Chiamati ad amare

di Sara Dell’Amico

“La vocazione è una chiamata d’amore che attrae e rimanda oltre se stessi, decentra la persona, innesca un esodo permanente dall’io chiuso in se stesso verso la sua liberazione nel dono di sé”. Con queste parole papa Francesco – nel suo messaggio per la 52esima Giornata mondiale di preghiera per le vocazioni che si celebra domenica prossima – ci aiuta a ripercorrere con gratitudine il dono della nostra chiamata all’amore.

Matrimonio e vita consacrata sono veramente un esodo permanente verso l’altro. La sponsalità e la maternità/paternità sono dimensioni relazionali inscritte nel cuore di ogni donna e ogni uomo e possono essere vissute in modi diversi: qualunque sia la propria vocazione, ognuno è chiamato sempre ad amare e ad essere amato, a non rimanere chiuso in se stesso ma a donarsi, a spendersi per amore.

In modo molto bello e con grande chiarezza Giovanni Paolo II scriveva nella Mulieris dignitatem al n. 21: “L’amore sponsale comporta sempre una singolare disponibilità ad essere riversato su quanti si trovano nel raggio della sua azione.
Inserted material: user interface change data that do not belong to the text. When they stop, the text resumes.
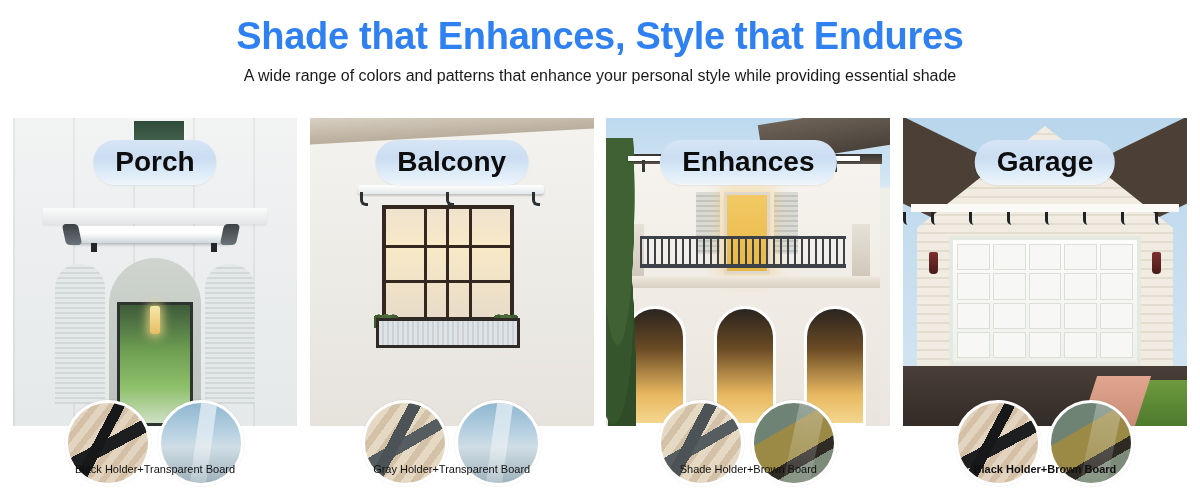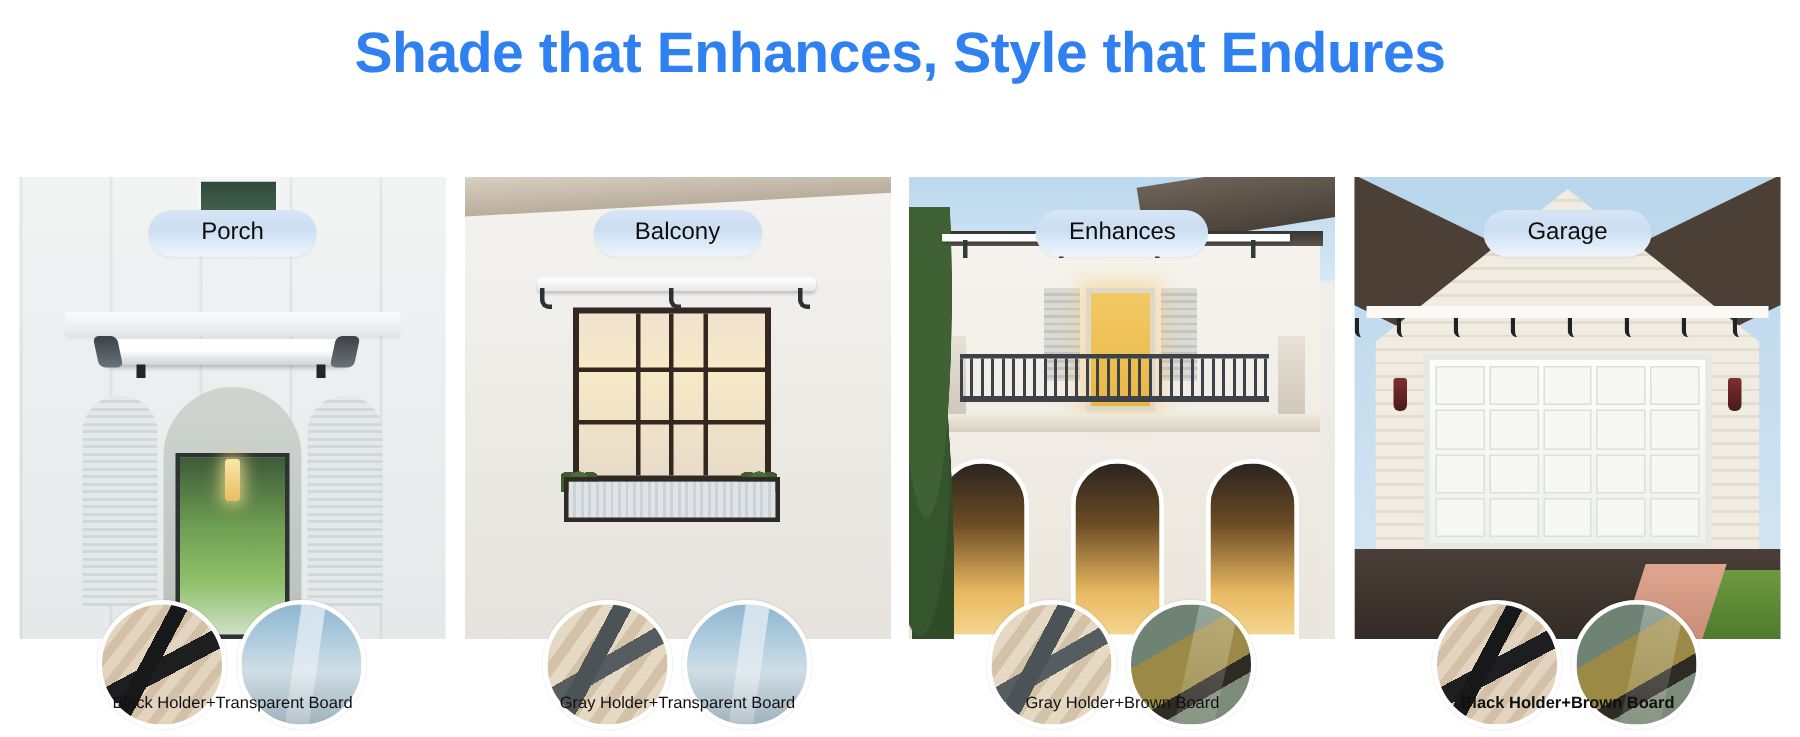--- a/index.html
+++ b/index.html
@@ -247,22 +247,22 @@
   .pill {
     position: absolute;
     top: 22px;
     left: 50%;
     transform: translateX(-50%);
     min-width: 112px;
     padding: 6px 22px 7px;
     border-radius: 22px;
     background: linear-gradient(180deg,#d7e6f6 0%, #cbddf2 40%, #dcebf8 72%, #eef5fc 100%);
     text-align: center;
-    font-size: 16px;
-    font-weight: normal;
+    font-size: 28px;
+    font-weight: bold;
     color: #0d0d0d;
     white-space: nowrap;
     box-shadow: 0 1px 2px rgba(0,0,0,.06);
   }
 
   
   .insets {
     position: absolute;
     left: 0;
     bottom: -14px;
@@ -329,20 +329,21 @@
   }
   .caption.bold { font-weight: bold; }
 </style>
 </head>
 <body>
 
 <div class="page">
 
   <div class="header">
     <div class="headline">Shade that Enhances, Style that Endures</div>
+    <div class="subhead">A wide range of colors and patterns that enhance your personal style while providing essential shade</div>
   </div>
 
   <div class="card-row">
 
     <div class="card c1">
       <div class="photo">
         <div class="wall"></div>
         <div class="topwin"></div>
         <div class="lintel"></div>
         <div class="shut l"></div>
@@ -411,21 +412,21 @@
         <div class="abr a"></div>
         <div class="abr b"></div>
         <div class="abr c"></div>
         <div class="abr d"></div>
         <div class="pill">Enhances</div>
       </div>
       <div class="insets">
         <div class="inset left holder-gray"></div>
         <div class="inset right board-brown"></div>
       </div>
-      <div class="caption">Gray Holder+Brown Board</div>
+      <div class="caption">Shade Holder+Brown Board</div>
     </div>
 
     <div class="card c4">
       <div class="photo">
         <div class="sky4"></div>
         <div class="roof4"></div>
         <div class="roof4b"></div>
         <div class="gable"></div>
         <div class="drive"></div>
         <div class="grass"></div>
Nel matrimonio questa disponibilità, pur essendo aperta a tutti, consiste in particolare nell’amore che i genitori donano ai figli. Nella verginità consacrata questa disponibilità è aperta a tutti gli uomini, abbracciati dall’amore di Cristo sposo”.

Chi non si sposa, perché si consacra a Cristo, vive una relazione d’amore con Lui che, come Unico Amore, abita e riempie la vita e ci rende madri e padri di una moltitudine di figli: «Ogni volta che avete fatto queste cose a uno solo di questi (…), l’avete fatto a me» (Mt 25, 40).

“Una donna consacrata” – continua Giovanni Paolo II – ritrova in tal modo lo Sposo, diverso e unico in tutti e in ciascuno. […] La verginità, infatti, non priva la donna delle sue prerogative. La maternità spirituale riveste molteplici forme”.

Oggi si tende piuttosto a fuggire dalla relazione, e così facendo non ci si accorge di fuggire da Dio, da Colui che riempie di senso la nostra esistenza. Allora dire sì al Signore è anche dire sì all’altro che ci vive accanto come fratello, come figlio. Vuol dire accorgersi di lui e del suo bisogno. Questa cura dell’altro per noi consacrati diventa missione vissuta nella gioia della fraternità, e realizzata attraverso le forme più diverse di espressione, compresa la fatica e la gioia del lavoro, compresa la fatica e la gioia della preghiera, momento grande e irrinunciabile di intimità con Cristo e di comunione profonda che ci permette di portare all’altro l’unico Amore capace di curare e confortare il cuore di ogni uomo.